Tuesday, July 17, 2018


by Stephen Sachs
A World Premiere

Based on the 1945 David Lean film Brief Encounter featuring  Trevor Howard and Celia Johnson, Stephen Sachs ventures into not one romance, but three.  The coincidence that Sam (Troy Kotsur) and Emily (Deanne Bray):  Sam being completely deaf and Emily hard of hearing, the term “you don’t listen” takes on a broader context.  Sachs moves us from post war England to present day New York where counter girl Mya (Jessica Jade Andres) plays hard to get with subway security guard, Russell (Shon Fuller).  Russell teases Mya as he attempts to woo her with heavy duty street slang. Foreshadowing of suicide is subtle as Russell recounts saving a 'wall street type' from stepping into the pathway of an arriving subway train. 
Jessica Jade Andres, Shon Fuller,
Stasha Surdyke, Troy Kotsur, Adam Burch,
Brian Robert Burns and Aurelia Myers
Photo by Ed Krieger
Dunkin’ Donuts: DAY:
Enter Emily, who has gotten a fleck of something in her eye. Sam, sits quietly in a corner, he is completely deaf.  Their arrival has begun.

Nicholas E. Santiago’s wonderful projections and helpful supertitles in the form of text messages and projections mostly work.  The deaf and hard of hearing audience is keyed into the spoken dialogue (Stasha Surdyke provides the spoken voice of Emily as well as a crusty turn as Emily’s obnoxious pal Marjorie).

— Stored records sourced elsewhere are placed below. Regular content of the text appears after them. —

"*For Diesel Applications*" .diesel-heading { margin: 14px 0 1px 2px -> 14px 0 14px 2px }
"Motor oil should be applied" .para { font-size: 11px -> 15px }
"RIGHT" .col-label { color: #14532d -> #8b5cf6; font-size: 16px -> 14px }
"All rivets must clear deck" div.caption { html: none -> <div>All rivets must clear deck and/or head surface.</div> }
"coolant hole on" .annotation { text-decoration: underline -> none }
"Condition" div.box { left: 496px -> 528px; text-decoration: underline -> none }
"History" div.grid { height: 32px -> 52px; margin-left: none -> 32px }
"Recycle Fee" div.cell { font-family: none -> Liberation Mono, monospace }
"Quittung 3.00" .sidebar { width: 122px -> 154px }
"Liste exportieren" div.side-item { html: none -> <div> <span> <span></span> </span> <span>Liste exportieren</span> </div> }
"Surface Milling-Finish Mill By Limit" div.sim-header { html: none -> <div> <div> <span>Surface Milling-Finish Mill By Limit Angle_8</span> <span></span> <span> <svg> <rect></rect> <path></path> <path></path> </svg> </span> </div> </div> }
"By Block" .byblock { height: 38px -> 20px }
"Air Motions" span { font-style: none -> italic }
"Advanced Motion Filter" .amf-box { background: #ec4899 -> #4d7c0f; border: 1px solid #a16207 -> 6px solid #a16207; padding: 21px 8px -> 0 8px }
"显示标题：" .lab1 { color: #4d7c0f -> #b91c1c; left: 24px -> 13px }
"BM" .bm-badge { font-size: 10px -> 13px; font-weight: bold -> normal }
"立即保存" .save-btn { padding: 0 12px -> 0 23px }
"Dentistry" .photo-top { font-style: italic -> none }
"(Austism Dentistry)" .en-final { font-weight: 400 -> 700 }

Sam’s voice, Adam Burch, is perfect. Excellent acting and strong voice performances are vital.

The challenge of this type of production as we have been taken to school about by Deaf West Theatre, is to at once accommodate three types of audiences: the deaf audience who can read ASL (American Sign Language), the hard of hearing audience who can read the titles and ideally hear and understand the spoken dialogue and, of course, the hearing audience aided by the voices provided when the deaf actors are speaking only with ASL.

Santiago’s projections help with this with the exception of the times when we rely only on the voice actors to interpret the signing characters' dialogue. Often the voice actors are facing upstage or in the dark and for hard of hearing folks, not being able to see the faces of those actors, the challenge of ‘hearing’ and understanding becomes a problem. 
As Sam and Emily fall in love, Emily has the issue of communication with her hardworking and slightly jealous evangelical Christian husband, Doug (Brian Robert Burns).  Doug is a  hearing person having failed his own dream to become an airline pilot after meeting Emily and quickly marrying and having their daughter, Jule (Aurelia Myers). Jule is normal thirteen year old girl filled with teen angst.  Oddly, we don’t see Jule using ASL to communicate with her mother. Frustrated, Emily confronts Doug with his apparent lack of interest in communicating with her in the personal way of signing.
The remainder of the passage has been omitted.